Le pilote de Corbera a conclu une étape très dure marquée par des températures élevées; elle occupe à présent la 56ème position.
La poussière en suspension s’est avérée être une des grandes difficultés à affronter par les participants.
La deuxième étape du Rallye Dakar 2012 a été plus sélective de ce que croyaient les participants. Les longues liaisons à couvrir par les pilotes en deux jours ont été monotones et ennuyeuses ; or, c’est une douceur par rapport à la dureté de la spéciale chronométrée que les pilotes ont dû parcourir : des pierres, des rivières à sec, les dunes du Nihuil, le tout à des températures supérieures à 45º.

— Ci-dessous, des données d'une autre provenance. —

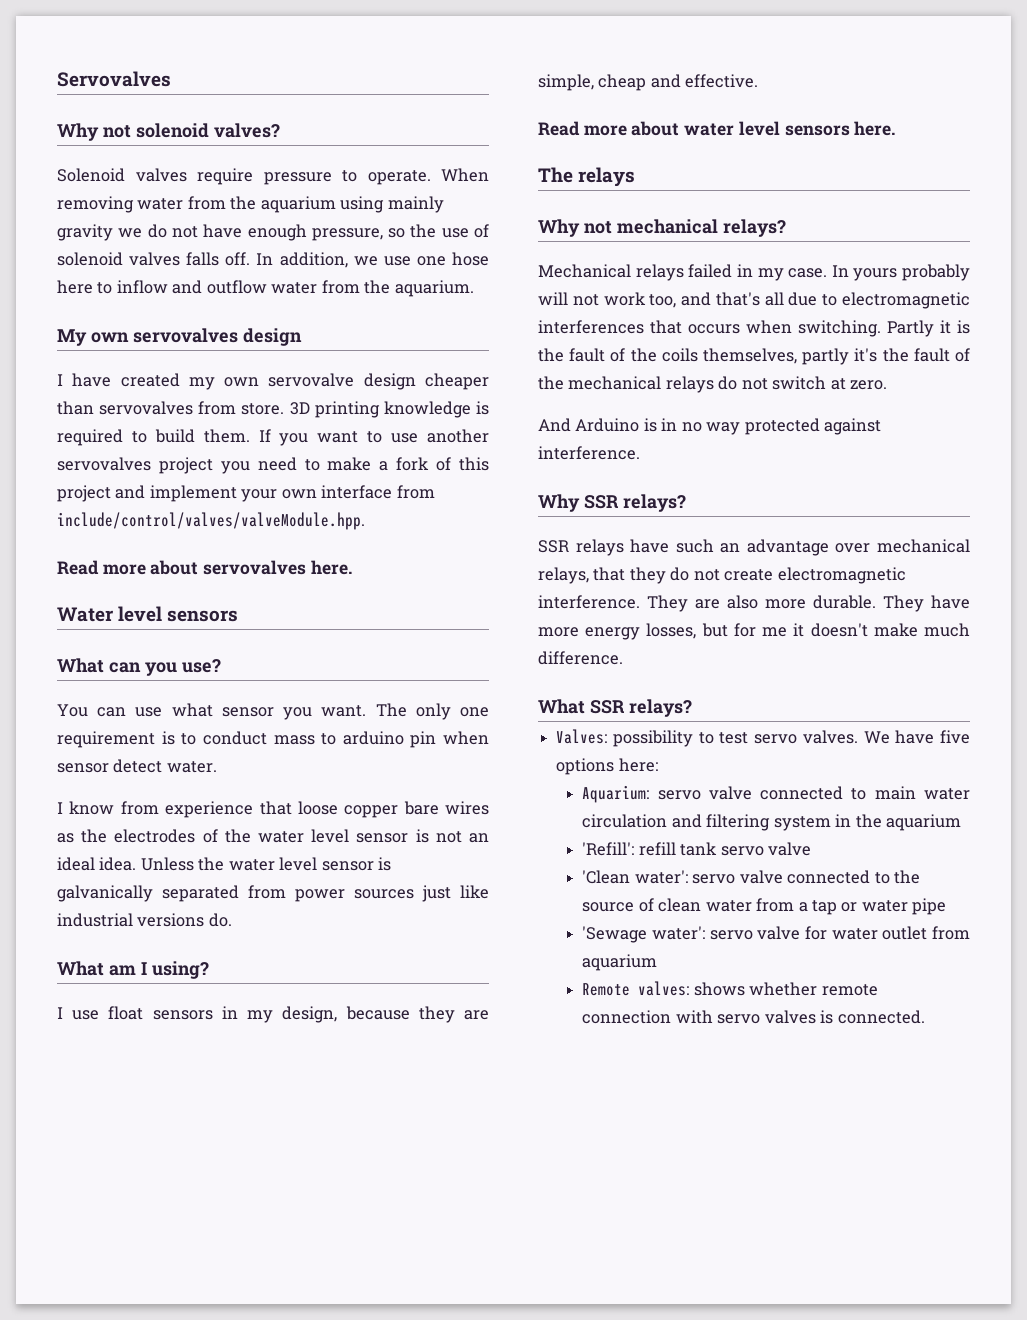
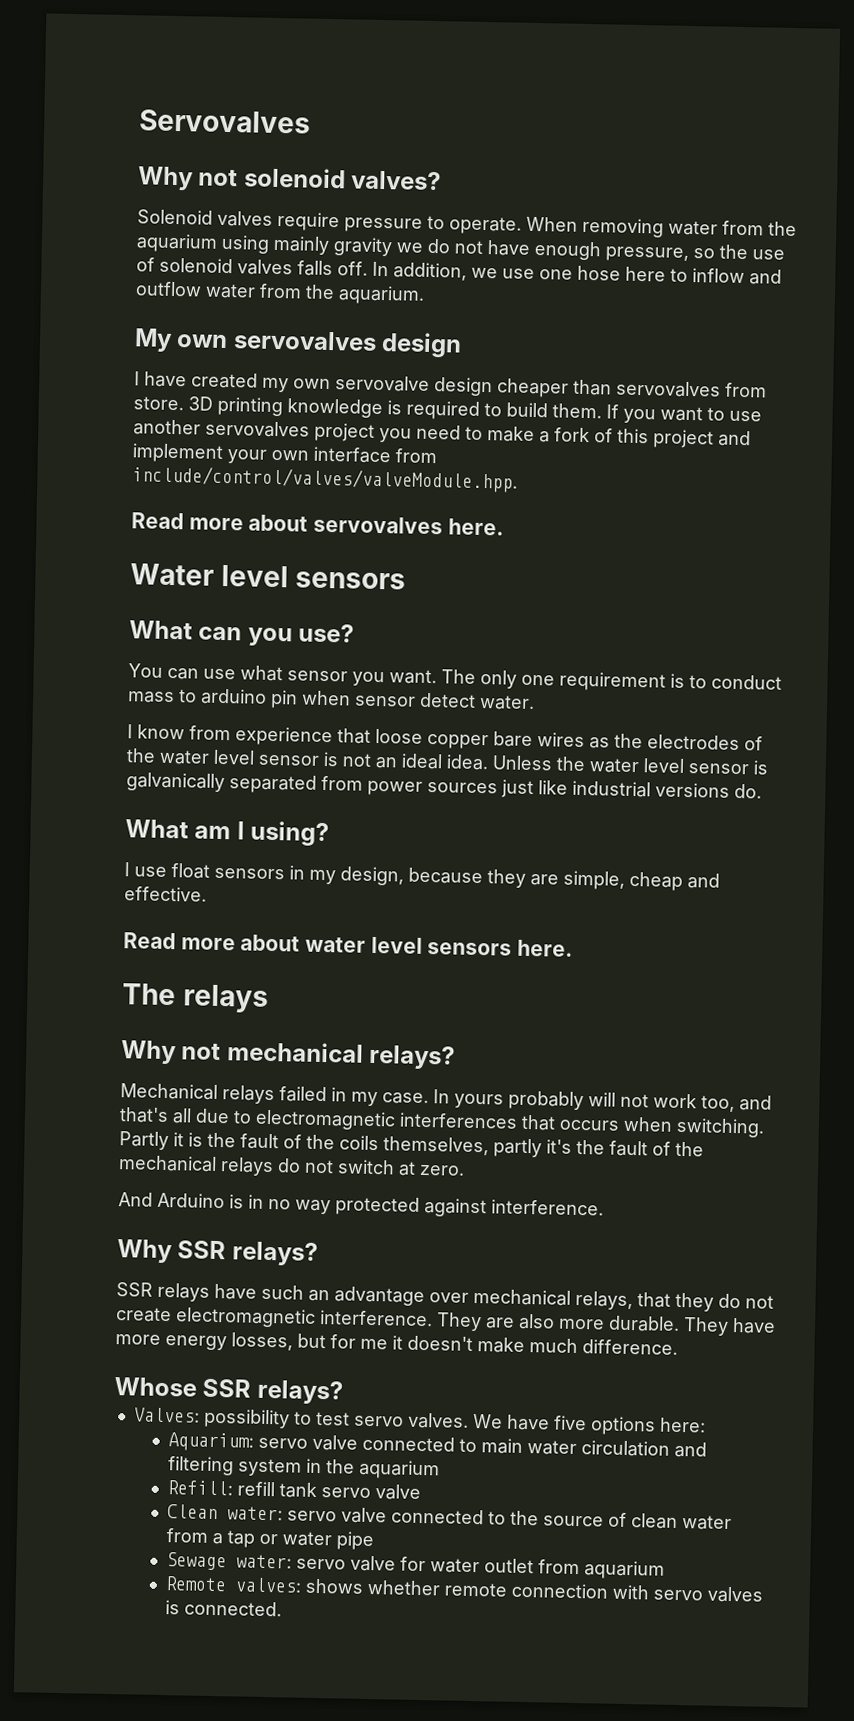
- What SSR relays?
+ Whose SSR relays?
- 'Refill': refill tank servo valve
+ Refill: refill tank servo valve
- 'Clean water': servo valve connected to the source of clean water from a tap or water pipe
+ Clean water: servo valve connected to the source of clean water from a tap or water pipe
- 'Sewage water': servo valve for water outlet from aquarium
+ Sewage water: servo valve for water outlet from aquarium

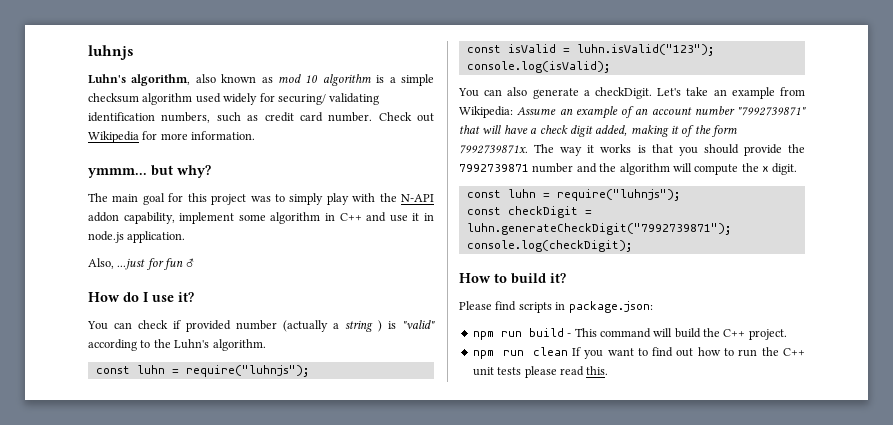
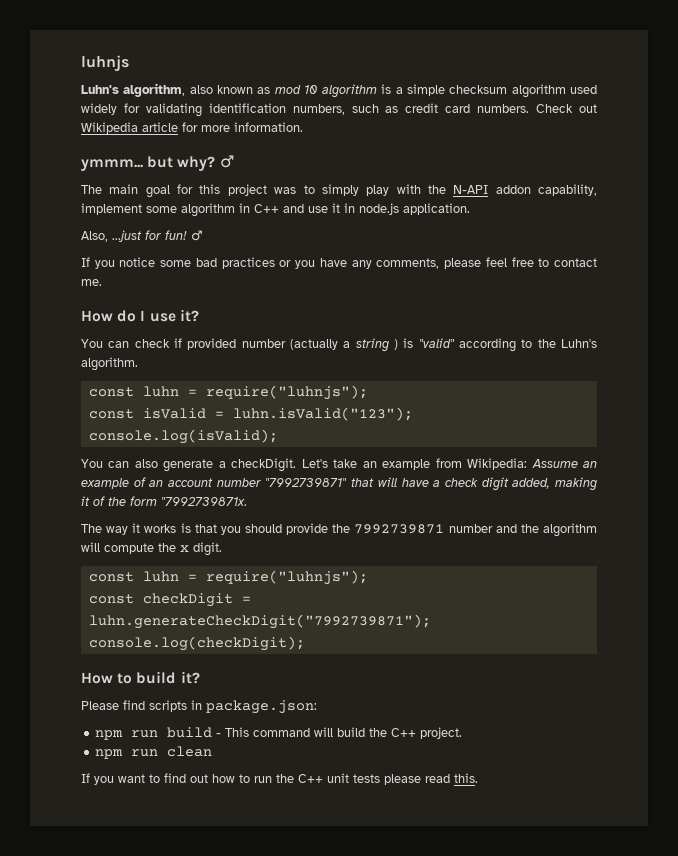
- Luhn's algorithm, also known as mod 10 algorithm is a simple checksum algorithm used widely for securing/ validating identification numbers, such as credit card number.
+ Luhn's algorithm, also known as mod 10 algorithm is a simple checksum algorithm used widely for validating identification numbers, such as credit card numbers.
- Check out Wikipedia for more information.
+ Check out Wikipedia article for more information.
- ymmm... but why?
+ ymmm... but why? ♂
- Also, ...just for fun ♂
+ Also, ...just for fun! ♂
+ If you notice some bad practices or you have any comments, please feel free to contact me.
- Let's take an example from Wikipedia: Assume an example of an account number "7992739871" that will have a check digit added, making it of the form 7992739871x. The way it works is that you should provide the 7992739871 number and the algorithm will compute the x digit.
+ Let's take an example from Wikipedia: Assume an example of an account number "7992739871" that will have a check digit added, making it of the form "7992739871x.
+ The way it works is that you should provide the 7992739871 number and the algorithm will compute the x digit.
- npm run clean If you want to find out how to run the C++ unit tests please read this.
+ npm run clean
+ If you want to find out how to run the C++ unit tests please read this.

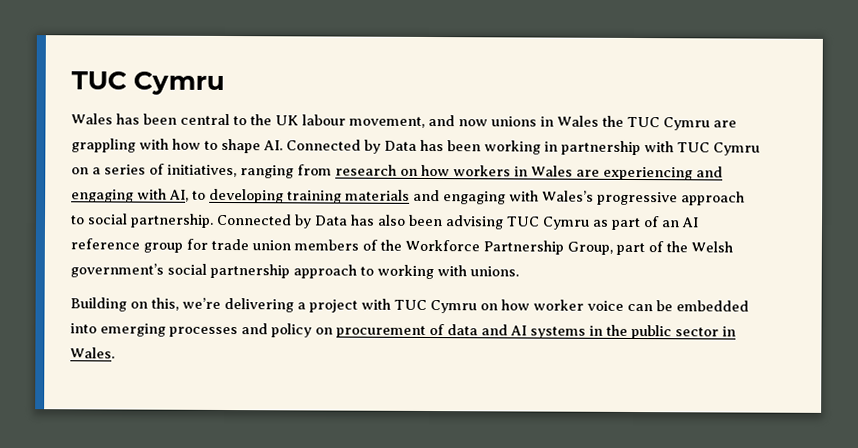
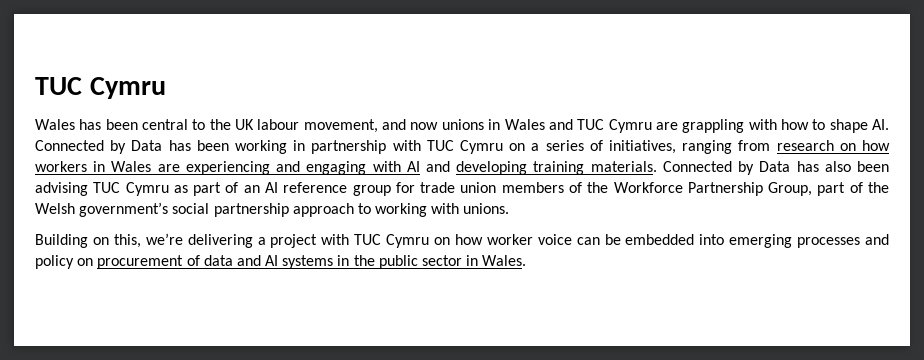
- Wales has been central to the UK labour movement, and now unions in Wales the TUC Cymru are grappling with how to shape AI. Connected by Data has been working in partnership with TUC Cymru on a series of initiatives, ranging from research on how workers in Wales are experiencing and engaging with AI, to developing training materials and engaging with Wales’s progressive approach to social partnership.
+ Wales has been central to the UK labour movement, and now unions in Wales and TUC Cymru are grappling with how to shape AI. Connected by Data has been working in partnership with TUC Cymru on a series of initiatives, ranging from research on how workers in Wales are experiencing and engaging with AI and developing training materials.

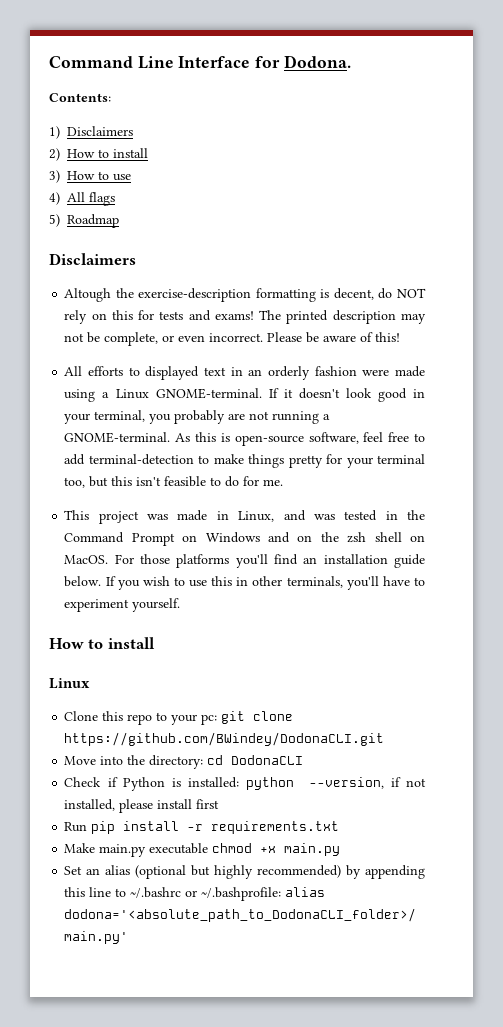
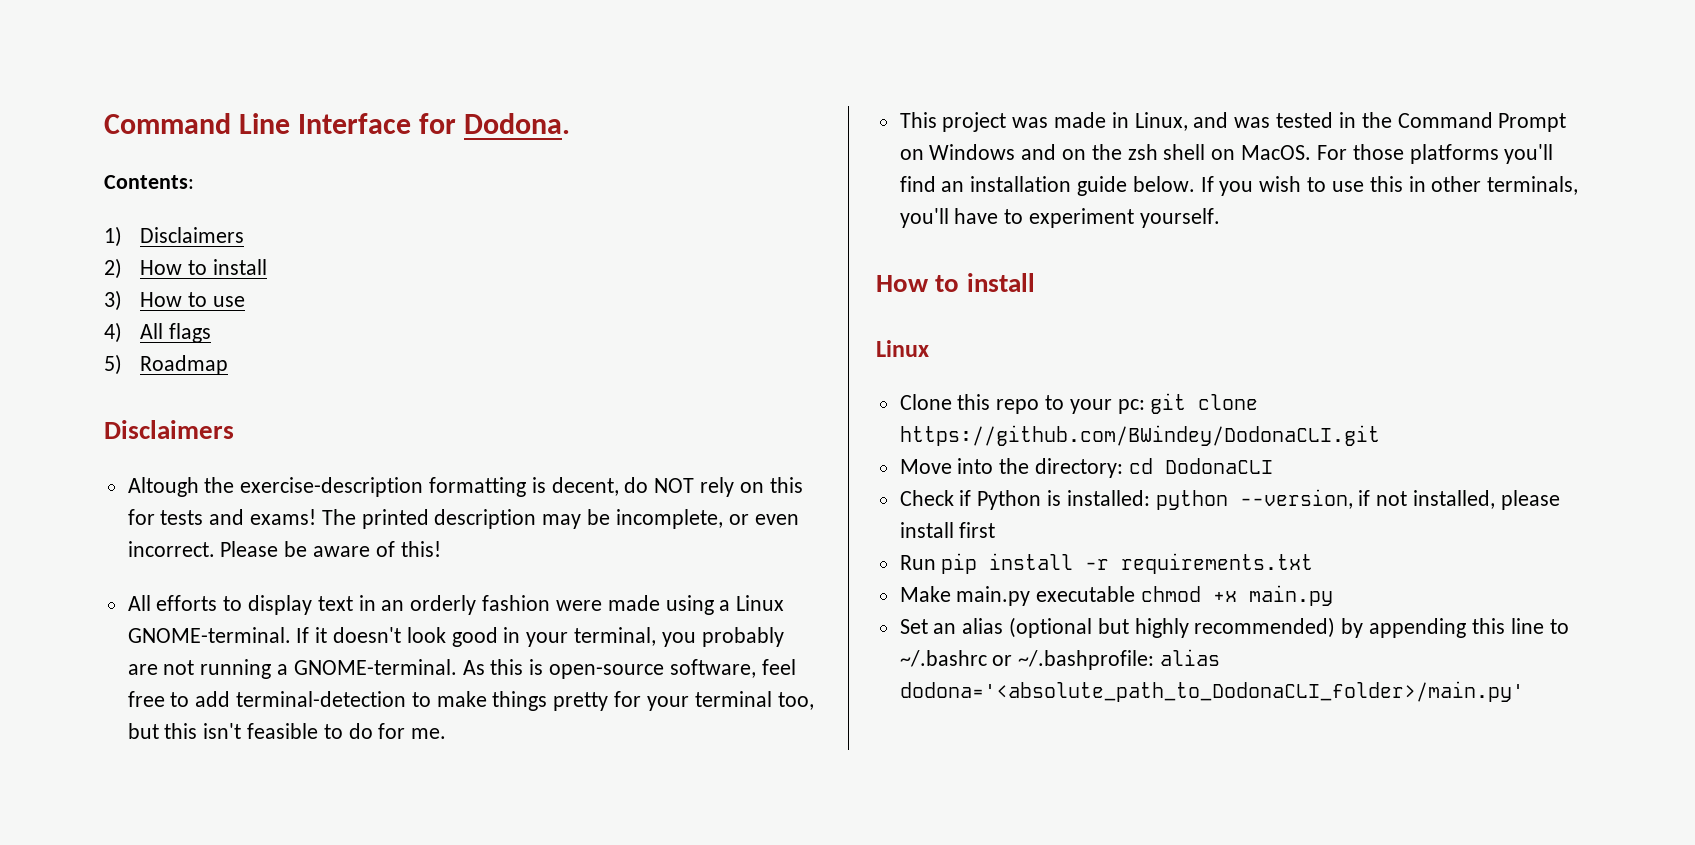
- The printed description may not be complete, or even incorrect.
+ The printed description may be incomplete, or even incorrect.
- All efforts to displayed text in an orderly fashion were made using a Linux GNOME-terminal.
+ All efforts to display text in an orderly fashion were made using a Linux GNOME-terminal.

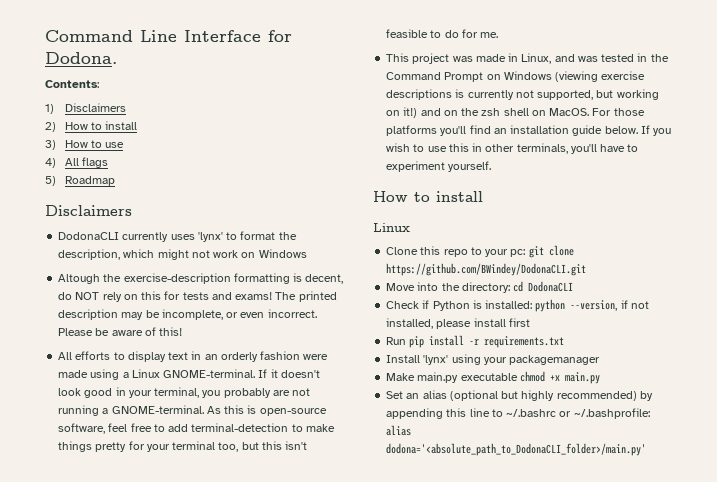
+ DodonaCLI currently uses 'lynx' to format the description, which might not work on Windows
- This project was made in Linux, and was tested in the Command Prompt on Windows and on the zsh shell on MacOS.
+ This project was made in Linux, and was tested in the Command Prompt on Windows (viewing exercise descriptions is currently not supported, but working on it!) and on the zsh shell on MacOS.
+ Install 'lynx' using your packagemanager

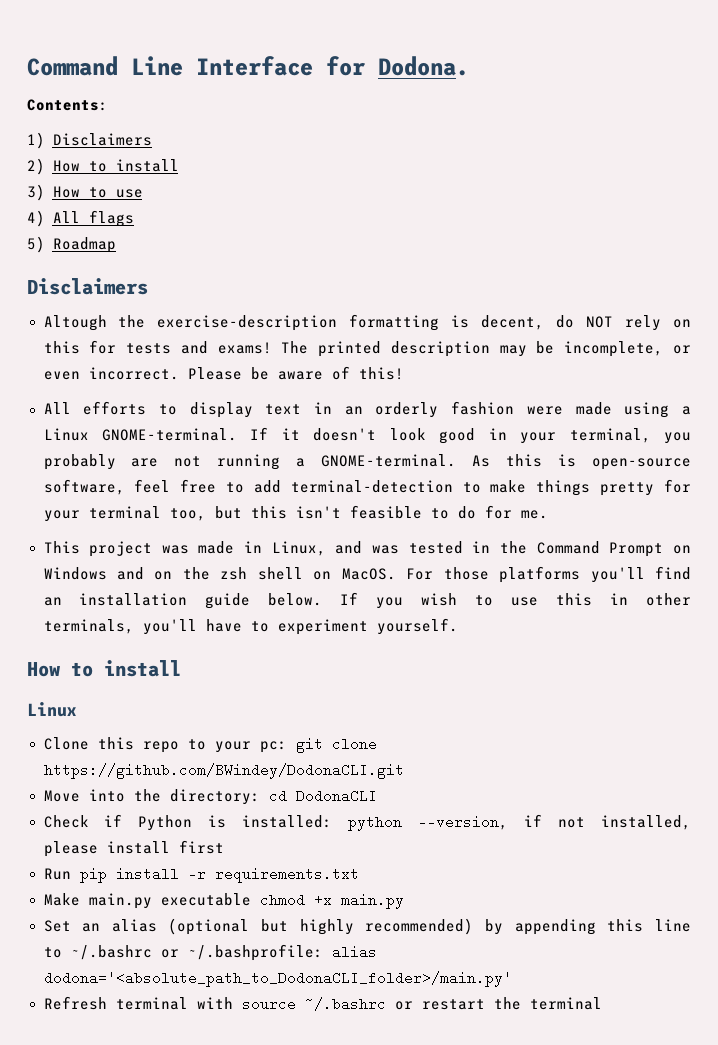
- DodonaCLI currently uses 'lynx' to format the description, which might not work on Windows
- This project was made in Linux, and was tested in the Command Prompt on Windows (viewing exercise descriptions is currently not supported, but working on it!) and on the zsh shell on MacOS.
+ This project was made in Linux, and was tested in the Command Prompt on Windows and on the zsh shell on MacOS.
- Install 'lynx' using your packagemanager
+ Refresh terminal with source ~/.bashrc or restart the terminal

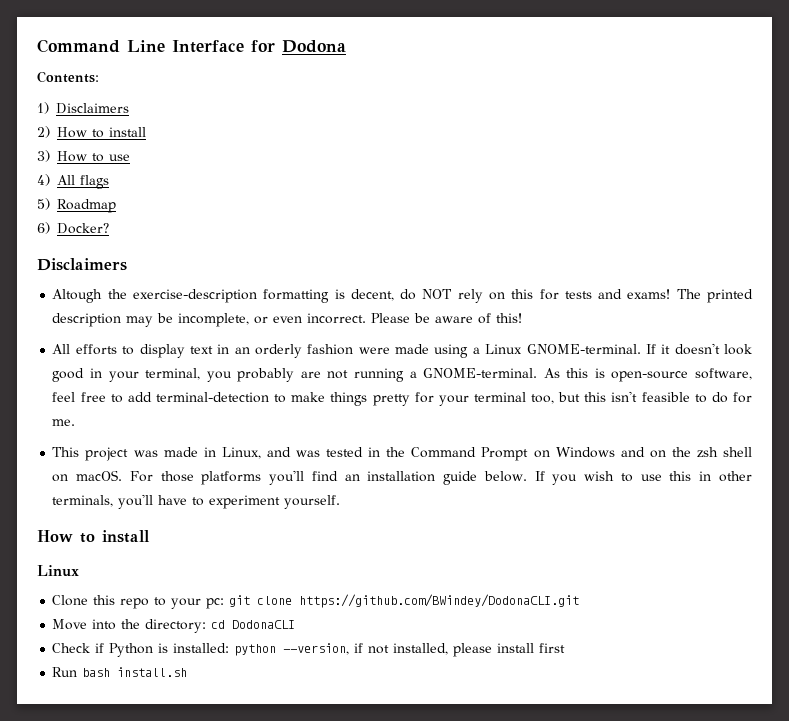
- Command Line Interface for Dodona.
+ Command Line Interface for Dodona
+ 6) Docker?
- This project was made in Linux, and was tested in the Command Prompt on Windows and on the zsh shell on MacOS.
+ This project was made in Linux, and was tested in the Command Prompt on Windows and on the zsh shell on macOS.
- Run pip install -r requirements.txt
- Make main.py executable chmod +x main.py
- Set an alias (optional but highly recommended) by appending this line to ~/.bashrc or ~/.bashprofile: alias dodona='<absolute_path_to_DodonaCLI_folder>/main.py'
- Refresh terminal with source ~/.bashrc or restart the terminal
+ Run bash install.sh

En une seule journée, Sanz a remonté 24 positions pour franchir la ligne à la 56ème place du classement général. Elle a été 54ème de l’étape, résultat qu’elle estime « très positif ». « Je suis très contente car la journée a été épuisante à cause de la chaleur, et très difficile à gérer », assure le pilote.
Malgré la difficulté de l’étape, Laia Sanz s’est sentie forte et a maintenu le rythme adéquat, si l’on tient compte du fait qu’elle est partie en 80ème position et qu’elle a dû rouler très longtemps dans la poussière soulevée par les autres participants. « Aujourd’hui c’était encore dangereux car on manque de visibilité sur la piste et il y a beaucoup de pierres et d’autres pièges qui risquent de vous faire tomber de la moto », ajoute le pilote.
Un des moments les plus difficiles de la journée pour cette femme qui a remporté 11 fois le championnat du monde de trial, a été lorsqu’elle a vu le pilote Bruno da Costa par terre: « La scène était assez dantesque. Le pilote a dû heurter un âne ou un cheval. Quand je suis arrivée sur les lieux, l’animal était mort, la moto en flammes et Bruno étendu par terre, pendant que quelqu’un lui portait secours. Ça avait l’air vraiment sérieux et ça m’a bouleversé, ce qui m’a fait baisser le rythme pendant un bon moment. »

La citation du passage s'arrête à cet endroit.